だからミュンネイは自分を救ってくれた元勇者の幸せを願う。彼女の為なら自分の命なんて惜しくない程にアンジェリカを愛していた。
だがそれはアンジェリカにとってもそうだ。
「バーカ。ミュンミュンが居ないと寂しいじゃん。ミュンミュンが死んでアタシが生きる残るくらいなら心中してやるし。って言うかそうなるくらいなら怖くたって戦ってやるし」
戦いが怖くたって大切な人を守る為なら幾らでも勇気が出る。アンジェリカにとっては戦う事よりミュンネイを失う事の方が怖かった。

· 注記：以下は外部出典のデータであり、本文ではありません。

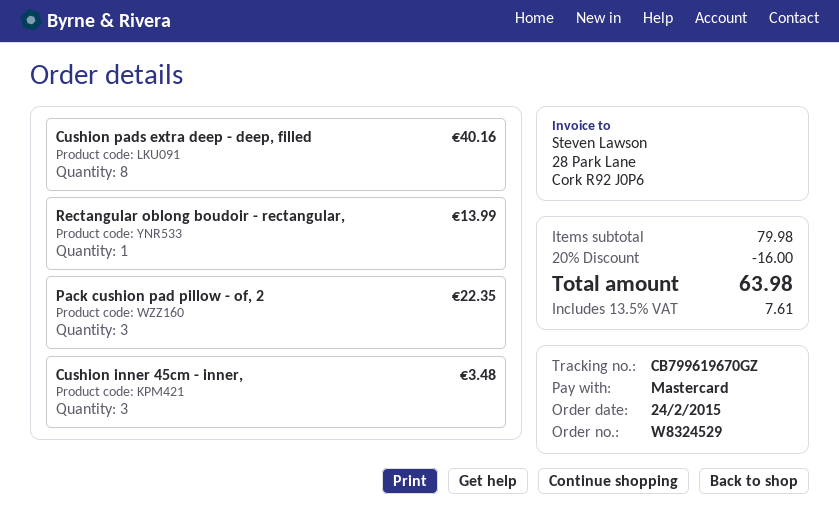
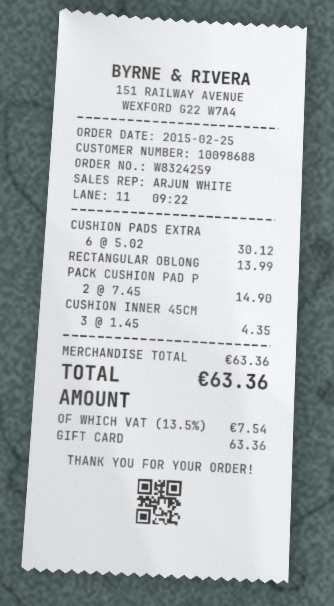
order number: W8324529 -> W8324259
order date: 2015-02-24 -> 2015-02-25
payment method: Mastercard -> gift card
Cushion pads extra deep - deep, filled: 8 for 40.16 -> 6 for 30.12
Pack cushion pad pillow - of, 2: 3 for 22.35 -> 2 for 14.90
Cushion inner 45cm - inner,: 3 for 3.48 -> 3 for 4.35
subtotal: 79.98 -> 63.36
discount: 20% = 16.00 -> none
tax: 13.5% = 7.61 -> 13.5% = 7.54
total: 63.98 -> 63.36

「だからさ。どっちかが守る守られるじゃなくて一緒に力を合わせて壁をぶっ壊そうぜ。アタシ等相棒でしょ?」
「アンジェ……。うん分かった。私もアンジェの事守るから。だからアンジェも私を守って」
「そうこなくっちゃ! ミュンミュン超好き!」
嬉しさのあまり彼女に飛び付き抱き締める。
ミュンネイは照れくさそうにしながらもその抱擁を受け入れた。
「それからもう一つ相談して良い?」
「何?」
大好きな相棒の言葉に耳を傾ける。
「アタシもう一度、勇者としてアルち達に協力したいんだ」
「それって戦うって事?」
「うん。今まで怖くて逃げてたけど、やっぱりアルちや笑亜りんが頑張ってるのにアタシだけ何もしないなんて出来ない!」
アンジェリカは決意の籠もった目でミュンネイに訴えた。その目はかつて彼女を絶望から連れ去った時の目と一緒だった。が――、
「でもやっぱり怖いからミュンミュンも一緒に居てくれたら良いな〜なんて」
一瞬で締まりの無い事を言う。
でもそういう所が彼女が好きなアンジェリカなのだ。
「はいはい良いよ。アンジェがやりたいなら付き合って上げる」
「マ⁉ やったありがとうミュンミュン! マジマイエンジェル! と言う訳でアルち。アタシ等アルちのパーティーに本格参戦するわ!」
相棒の許可も得てアンジェリカはハイテンションにアルケーに言う。
元々彼女を勇者に復帰させるのが目的だったアルケーにとってこれは嬉しい事だ。
「本当! それは良かったわ! じゃあ2人には私の護衛をお願いしようかしら! 私の近くに居ればお互いをサポートし合えるでしょ?」
2人の互いを思いやる気持ちを汲んでアルケーはコンビで動ける役割を与える。
「やった! アルち、意外と優しいじゃん!」
「当然よ! 女神だもの!」
これでカラミティを倒す為の戦力が少し増えた。
新しい仲間を迎えアルケーは嬉しそうに笑った。